甭管你是有病没病,进了医院,只要医生说你有病你就会心里犯嘀咕,还专门有那么一种人,进了医院你要是说他没病他都跟你急,没病我来医院做什么啊?还有那么一些医生,明明是小病也要给你说大,然后猛猛地开药,等你不几天病好了,还得谢他,下次有病了继续会找他。

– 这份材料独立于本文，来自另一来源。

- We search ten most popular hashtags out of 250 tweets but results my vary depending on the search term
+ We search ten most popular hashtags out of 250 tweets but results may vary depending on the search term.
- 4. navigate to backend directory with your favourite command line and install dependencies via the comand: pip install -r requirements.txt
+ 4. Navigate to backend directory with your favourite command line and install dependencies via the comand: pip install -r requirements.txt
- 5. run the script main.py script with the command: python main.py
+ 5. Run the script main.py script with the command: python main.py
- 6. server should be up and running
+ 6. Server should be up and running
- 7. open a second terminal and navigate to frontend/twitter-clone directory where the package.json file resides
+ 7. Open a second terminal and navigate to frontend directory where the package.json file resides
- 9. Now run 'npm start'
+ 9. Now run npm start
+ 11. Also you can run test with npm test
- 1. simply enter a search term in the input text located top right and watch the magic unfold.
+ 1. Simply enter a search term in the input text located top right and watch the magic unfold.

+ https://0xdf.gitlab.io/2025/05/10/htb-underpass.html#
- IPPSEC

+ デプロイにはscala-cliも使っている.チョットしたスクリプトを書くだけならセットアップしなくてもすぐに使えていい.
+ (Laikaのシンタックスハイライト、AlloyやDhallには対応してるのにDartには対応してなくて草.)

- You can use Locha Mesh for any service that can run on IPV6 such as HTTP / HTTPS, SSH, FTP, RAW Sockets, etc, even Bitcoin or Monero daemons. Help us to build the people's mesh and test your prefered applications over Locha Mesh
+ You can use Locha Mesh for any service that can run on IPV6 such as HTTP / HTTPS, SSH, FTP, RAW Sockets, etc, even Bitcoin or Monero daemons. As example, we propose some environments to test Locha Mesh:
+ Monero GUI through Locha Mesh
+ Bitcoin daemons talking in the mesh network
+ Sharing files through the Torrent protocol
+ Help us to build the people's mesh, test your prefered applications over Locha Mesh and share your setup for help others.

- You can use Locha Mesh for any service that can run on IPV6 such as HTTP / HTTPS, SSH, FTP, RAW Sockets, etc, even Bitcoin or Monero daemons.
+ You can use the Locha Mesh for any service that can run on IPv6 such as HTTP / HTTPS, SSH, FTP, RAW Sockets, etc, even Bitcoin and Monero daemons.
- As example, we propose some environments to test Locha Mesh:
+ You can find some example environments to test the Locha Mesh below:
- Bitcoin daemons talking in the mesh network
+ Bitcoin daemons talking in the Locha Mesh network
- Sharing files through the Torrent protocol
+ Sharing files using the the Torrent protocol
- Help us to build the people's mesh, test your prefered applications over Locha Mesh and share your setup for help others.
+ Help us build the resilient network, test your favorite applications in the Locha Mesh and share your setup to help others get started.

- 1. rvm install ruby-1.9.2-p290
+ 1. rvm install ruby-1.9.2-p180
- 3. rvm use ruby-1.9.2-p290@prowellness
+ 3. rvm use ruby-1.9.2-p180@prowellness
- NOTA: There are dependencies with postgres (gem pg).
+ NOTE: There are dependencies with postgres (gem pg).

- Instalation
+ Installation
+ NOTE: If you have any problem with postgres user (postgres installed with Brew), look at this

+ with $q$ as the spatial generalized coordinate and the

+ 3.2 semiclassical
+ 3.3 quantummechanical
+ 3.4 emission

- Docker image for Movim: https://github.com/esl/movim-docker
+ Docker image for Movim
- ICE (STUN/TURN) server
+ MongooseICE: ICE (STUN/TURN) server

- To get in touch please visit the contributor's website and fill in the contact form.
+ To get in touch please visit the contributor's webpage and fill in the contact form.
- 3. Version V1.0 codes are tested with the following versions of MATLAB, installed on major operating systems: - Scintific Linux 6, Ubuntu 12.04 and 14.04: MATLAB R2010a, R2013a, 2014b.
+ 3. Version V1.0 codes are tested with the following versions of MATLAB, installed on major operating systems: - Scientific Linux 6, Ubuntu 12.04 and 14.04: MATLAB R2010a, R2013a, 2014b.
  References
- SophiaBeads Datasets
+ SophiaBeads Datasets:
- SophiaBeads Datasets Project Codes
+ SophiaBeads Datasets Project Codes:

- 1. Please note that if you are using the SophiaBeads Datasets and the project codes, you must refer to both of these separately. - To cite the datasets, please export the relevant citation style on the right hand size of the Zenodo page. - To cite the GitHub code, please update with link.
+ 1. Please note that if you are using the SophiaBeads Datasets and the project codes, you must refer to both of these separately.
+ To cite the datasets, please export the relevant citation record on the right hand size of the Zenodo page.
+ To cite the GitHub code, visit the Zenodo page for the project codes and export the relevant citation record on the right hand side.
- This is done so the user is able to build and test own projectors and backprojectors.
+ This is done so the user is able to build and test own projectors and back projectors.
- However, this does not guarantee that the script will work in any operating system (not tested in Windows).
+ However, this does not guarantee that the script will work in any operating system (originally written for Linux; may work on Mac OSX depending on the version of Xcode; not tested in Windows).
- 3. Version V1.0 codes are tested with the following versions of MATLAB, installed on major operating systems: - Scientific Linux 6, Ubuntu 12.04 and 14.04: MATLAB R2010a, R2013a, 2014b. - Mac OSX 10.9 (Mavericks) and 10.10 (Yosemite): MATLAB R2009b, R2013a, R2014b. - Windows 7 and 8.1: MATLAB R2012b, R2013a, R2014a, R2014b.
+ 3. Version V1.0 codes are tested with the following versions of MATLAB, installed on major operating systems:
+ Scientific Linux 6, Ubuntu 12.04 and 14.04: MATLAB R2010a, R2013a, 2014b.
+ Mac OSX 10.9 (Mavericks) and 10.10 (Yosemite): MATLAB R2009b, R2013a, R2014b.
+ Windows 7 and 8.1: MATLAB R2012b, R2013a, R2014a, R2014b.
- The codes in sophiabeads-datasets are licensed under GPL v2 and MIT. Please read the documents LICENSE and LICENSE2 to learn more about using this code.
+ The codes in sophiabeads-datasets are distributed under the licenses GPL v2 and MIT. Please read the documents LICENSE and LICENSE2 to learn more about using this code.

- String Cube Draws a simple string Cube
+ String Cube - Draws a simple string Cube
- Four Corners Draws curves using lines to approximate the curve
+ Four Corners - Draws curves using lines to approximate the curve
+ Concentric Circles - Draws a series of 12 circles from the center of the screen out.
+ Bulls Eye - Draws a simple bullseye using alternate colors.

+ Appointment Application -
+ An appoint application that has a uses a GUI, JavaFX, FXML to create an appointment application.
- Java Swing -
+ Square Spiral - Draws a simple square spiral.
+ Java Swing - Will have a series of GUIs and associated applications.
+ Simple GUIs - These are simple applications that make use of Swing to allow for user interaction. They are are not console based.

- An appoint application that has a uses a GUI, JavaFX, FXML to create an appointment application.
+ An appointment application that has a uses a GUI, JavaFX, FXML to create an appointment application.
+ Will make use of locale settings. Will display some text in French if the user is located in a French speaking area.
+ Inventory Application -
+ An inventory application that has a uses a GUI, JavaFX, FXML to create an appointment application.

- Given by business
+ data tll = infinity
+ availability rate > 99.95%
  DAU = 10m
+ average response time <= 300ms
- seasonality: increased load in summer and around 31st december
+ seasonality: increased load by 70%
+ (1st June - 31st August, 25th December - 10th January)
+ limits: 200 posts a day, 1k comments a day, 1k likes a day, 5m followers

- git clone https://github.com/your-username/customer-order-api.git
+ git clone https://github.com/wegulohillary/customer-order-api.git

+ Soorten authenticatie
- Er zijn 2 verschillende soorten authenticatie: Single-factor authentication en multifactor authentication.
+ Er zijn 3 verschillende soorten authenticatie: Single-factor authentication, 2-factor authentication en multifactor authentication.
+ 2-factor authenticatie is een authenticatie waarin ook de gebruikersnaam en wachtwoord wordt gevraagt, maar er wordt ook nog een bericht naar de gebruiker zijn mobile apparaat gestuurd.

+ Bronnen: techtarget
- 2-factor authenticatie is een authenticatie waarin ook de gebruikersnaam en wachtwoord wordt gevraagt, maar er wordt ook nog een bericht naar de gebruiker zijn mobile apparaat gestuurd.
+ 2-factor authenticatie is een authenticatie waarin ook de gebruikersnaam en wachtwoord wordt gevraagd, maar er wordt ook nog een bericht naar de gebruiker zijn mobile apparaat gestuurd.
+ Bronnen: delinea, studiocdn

人们对医生,天生就有这么一种畏惧和信任,以至于无论是古代还是现代,医生说的话大都被当成真理一样,不容置疑。我正是利用了这种心理,再加上李番贪生怕死,并且由他嘴里证实我的身份,使我说的话更为可信。这招虽是冒险但是很有效,但是在那个时候我也只能这样做了。
众人对我有这种急智都十分佩服,至于这个医生恐惧论和信任论我还是不要和他们说了,免得影响我自身的形象,让他们继续恐惧和信任我吧,船划到了一处僻静的港湾。李杰带我们下了船。进了一个渔村,随后再进入一间茅屋。
“元度老弟,这是我们平日歇脚的地方,暂时凑合凑合吧,我这就派人出去找希晨他们,应该不难,今天他们不是要看断桥残雪和柳浪闻莺么,应该是在这几处好找,同时我也派人将姜家的人迁走。下一步怎么办就看老弟你的了。”李杰经验丰富对付这种突仿件,处理的十分得当。
“大哥说的都差不多了,只是这李之藻大人现在的情况如何还要查明。另外我们还要找到是谁出卖我们的行踪,此人一天不查到我们就一天不安全。”这些麻烦大哥了。“我冲李杰道。
“不碍事,我立刻派人去查,只是是谁出卖你这事要好好调查。此次侥幸,下一次就不一定了,一切要凭实力。”李杰教训的对,徐光启这时已经恢复了精神,对于他的不小心导致我们行踪的暴露他耿耿于怀,因此转移话题到是谁出卖了我们。
这就不好说了,按道理知道我们要来李之藻家的人没有几个,而就是这几个人此时也都不在此地,如何这么快呢。众人冥思苦想却怎么也想不出来,谁都找不出原因,唯有张溥在那里发呆,这表情绝对不是在想问题,而是就某事产生怀疑。
“张兄,你认为是谁呢?”我首先问道。
“这个,这个不好吧,也不太可能!”张溥十分迷惑。
“张兄没事的话说出来无妨,只是猜测么。”我劝诱他,这个人肯定和他有关系,我说道。
“是子龙,他知道我们最近行踪,又是离开我们的人之一,并且知道我们来杭州要找谁。”想通此节众人也就不再唏嘘了,甚至我已经将陈子龙的命运作了大胆猜测。
“怎么会是他呢?”众人都是怀疑,但是我还是觉得张溥说的有道理,这个陈子龙的可能性还是很大的,一看他的那副样子就是软骨头,他倒不一定是主动向李番高密的,十有**是被抓住了,捱不过严刑拷打当了叛徒。